Project Summaries

11-815TX  Project Manager: J. M. Reeves


M. Dean Ethridge, Texas Tech University

The substantial quality improvements in Texas cotton fibers is resulting in ever-greater use of these in global ring-spinning markets. Help in adapting the yarn formation processes to better exploit these fibers can help expand these markets. The fineness of Texas fibers makes them susceptible to breakage under single-fiber mechanical stresses, but also offers the potential to make finer (smaller diameter) yarns. The successful formation of finer yarns offers the potential for competing in plied yarn markets. This project aims to evaluate the suitability for making plied, ring-spun yarns suitable for use in global markets.

Plied yarns offer superior performance due to: 1) much better 'robustness' (i.e., the ability to withstand stresses and frictions) in weaving and knitting processes and in consumer use; 2) much better 'evenness' of the yarns, which greatly improves the appearance and feel of the fabrics.

While making plied yarns requires added manufacturing costs, many higher-valued end-uses command prices that compensate for these added costs.

A great part of the plied yarn market includes yarns that are equal to or coarser than 80/2 Ne yarns (i.e., 80-count single yarns that when plied together give a 40-count size). These 80/2 Ne yarns are used mostly in woven fabrics, for things like the high-value shirts and dresses. In knitted textiles, the yarns are generally equal to or coarser than 60/2 Ne yarns, because knitted fabrics made from yarns finer than this generally do not provide adequate coverage.

Accordingly, this project targeted 80/2 Ne yarns for weaving and 60/2 Ne yarns for knitting. Since it was infeasible to make woven fabrics, the 80/2 Ne yarns were evaluated using all available yarn measurements. The 60/2 Ne yarns were thoroughly evaluated as yarns, and then knitted into sample fabrics to be dyed and further evaluated. In both cases, care was taken to ensure that typical industrial practices were followed in making the yarns. This helps ensure that the results are seen as being valid by global manufacturers.

To make the yarns targeted in this project, the global textile industry generally uses long-staple or extra-long-staple cottons. Therefore, the Texas Plains cottons selected for this project had to be at the high end of the quality spectrum. The staples used were all 37 or longer and the cottons were combed to remove the short fibers (which is common practice by manufacturers that make such yarns).

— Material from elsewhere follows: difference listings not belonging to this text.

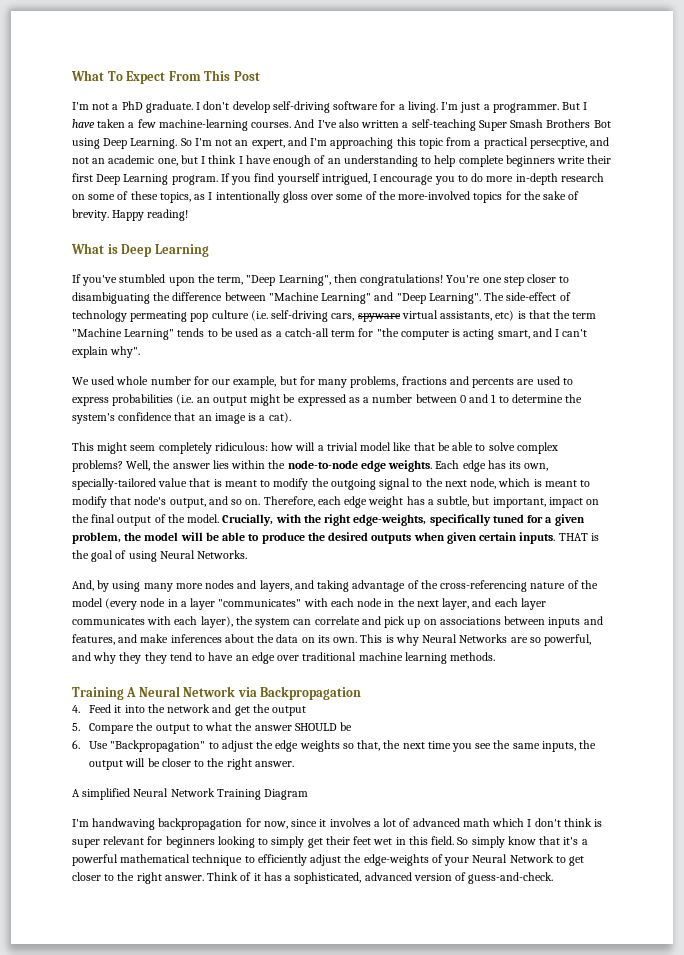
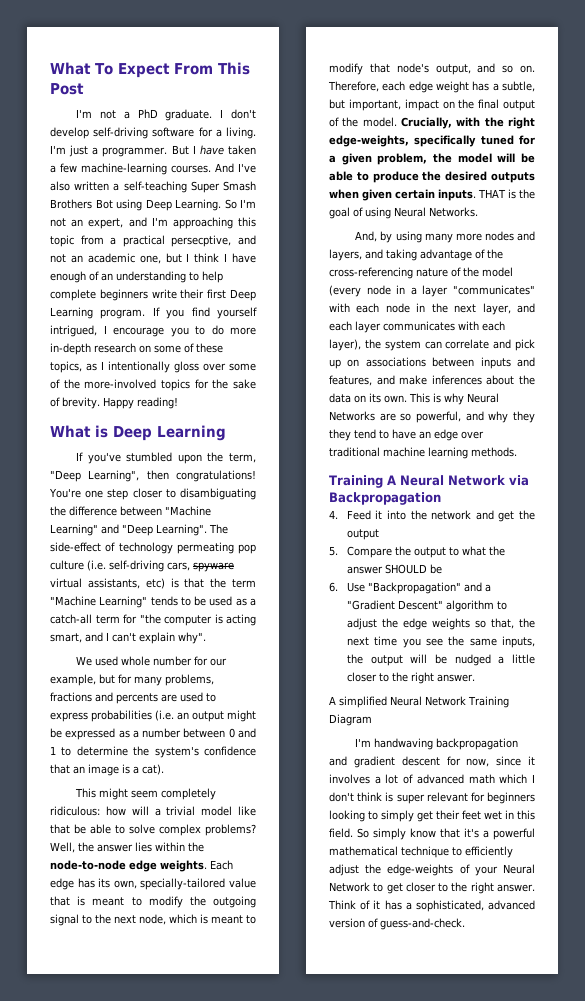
- 6. Use "Backpropagation" to adjust the edge weights so that, the next time you see the same inputs, the output will be closer to the right answer.
+ 6. Use "Backpropagation" and a "Gradient Descent" algorithm to adjust the edge weights so that, the next time you see the same inputs, the output will be nudged a little closer to the right answer.
- I'm handwaving backpropagation for now, since it involves a lot of advanced math which I don't think is super relevant for beginners looking to simply get their feet wet in this field.
+ I'm handwaving backpropagation and gradient descent for now, since it involves a lot of advanced math which I don't think is super relevant for beginners looking to simply get their feet wet in this field.

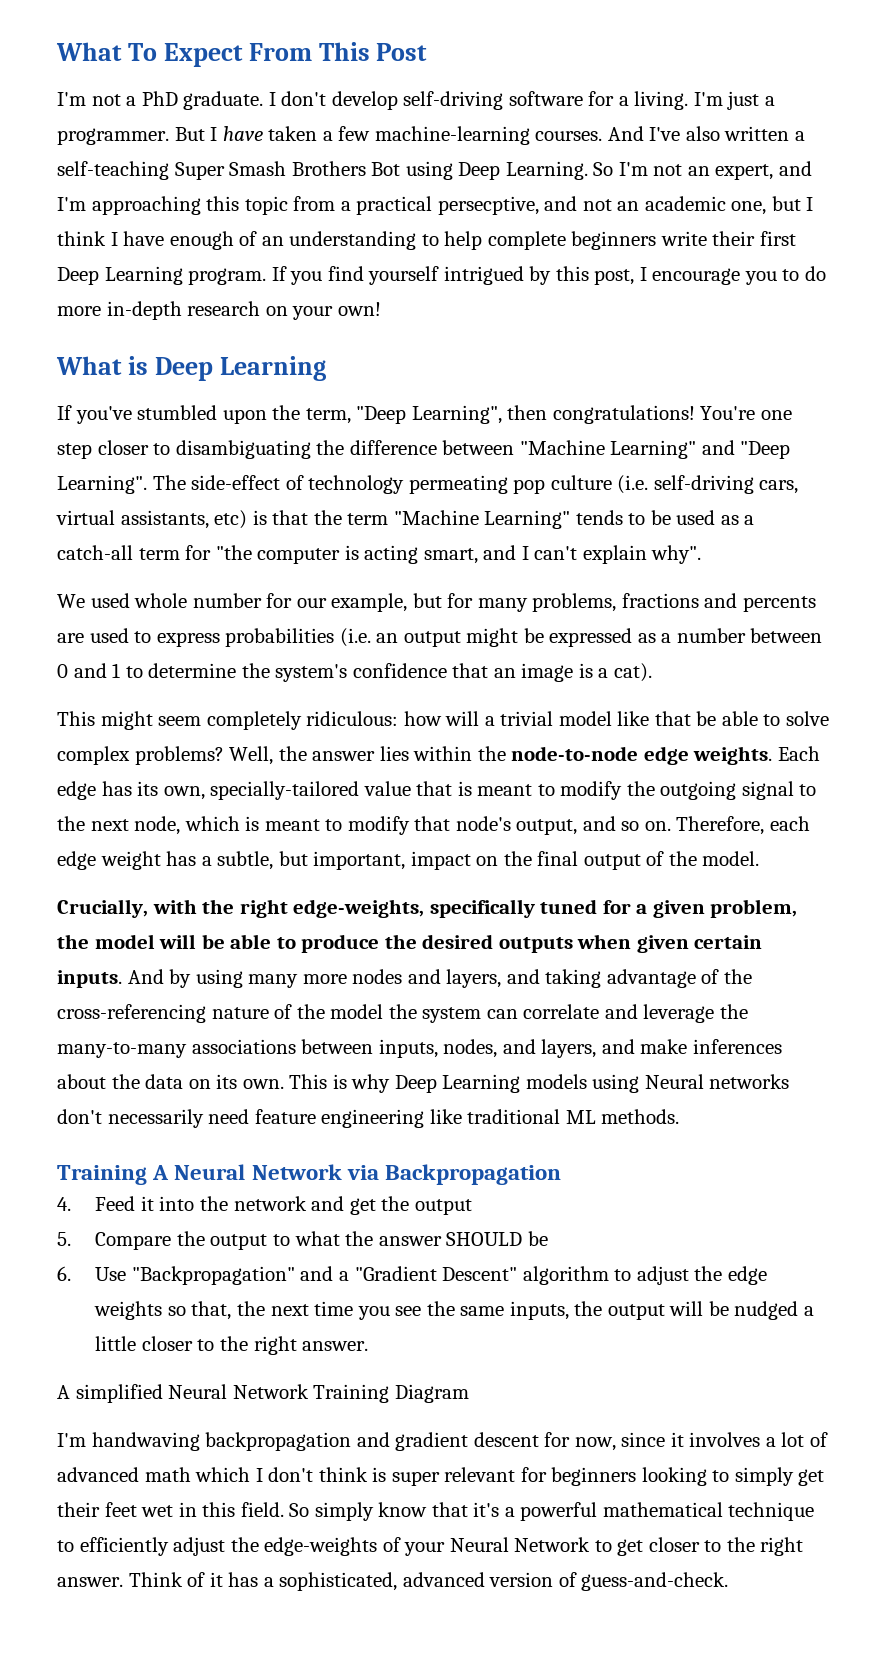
- If you find yourself intrigued, I encourage you to do more in-depth research on some of these topics, as I intentionally gloss over some of the more-involved topics for the sake of brevity. Happy reading!
+ If you find yourself intrigued by this post, I encourage you to do more in-depth research on your own!
- The side-effect of technology permeating pop culture (i.e. self-driving cars, spyware virtual assistants, etc) is that the term "Machine Learning" tends to be used as a catch-all term for "the computer is acting smart, and I can't explain why".
+ The side-effect of technology permeating pop culture (i.e. self-driving cars, virtual assistants, etc) is that the term "Machine Learning" tends to be used as a catch-all term for "the computer is acting smart, and I can't explain why".
- Therefore, each edge weight has a subtle, but important, impact on the final output of the model. Crucially, with the right edge-weights, specifically tuned for a given problem, the model will be able to produce the desired outputs when given certain inputs.
+ Therefore, each edge weight has a subtle, but important, impact on the final output of the model.
+ Crucially, with the right edge-weights, specifically tuned for a given problem, the model will be able to produce the desired outputs when given certain inputs.
- THAT is the goal of using Neural Networks.
- And, by using many more nodes and layers, and taking advantage of the cross-referencing nature of the model (every node in a layer "communicates" with each node in the next layer, and each layer communicates with each layer), the system can correlate and pick up on associations between inputs and features, and make inferences about the data on its own.
+ And by using many more nodes and layers, and taking advantage of the cross-referencing nature of the model the system can correlate and leverage the many-to-many associations between inputs, nodes, and layers, and make inferences about the data on its own.
- This is why Neural Networks are so powerful, and why they they tend to have an edge over traditional machine learning methods.
+ This is why Deep Learning models using Neural networks don't necessarily need feature engineering like traditional ML methods.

Results obtained indicate that the 80 Ne yarns were challenging the spinning potential of the fibers, but the plied yarns made from these still appeared worthwhile. The 60 Ne yarns performed and tested significantly better and the plied yarns made from these were quite nice. Knitted and dyed fabrics made from the 60/2 Ne yarns exhibited superior visual and tactile qualities. These results provide authoritative evidence that the best cotton fibers produced on the Texas Plains may be used to serve the demands for high-quality, premium textiles.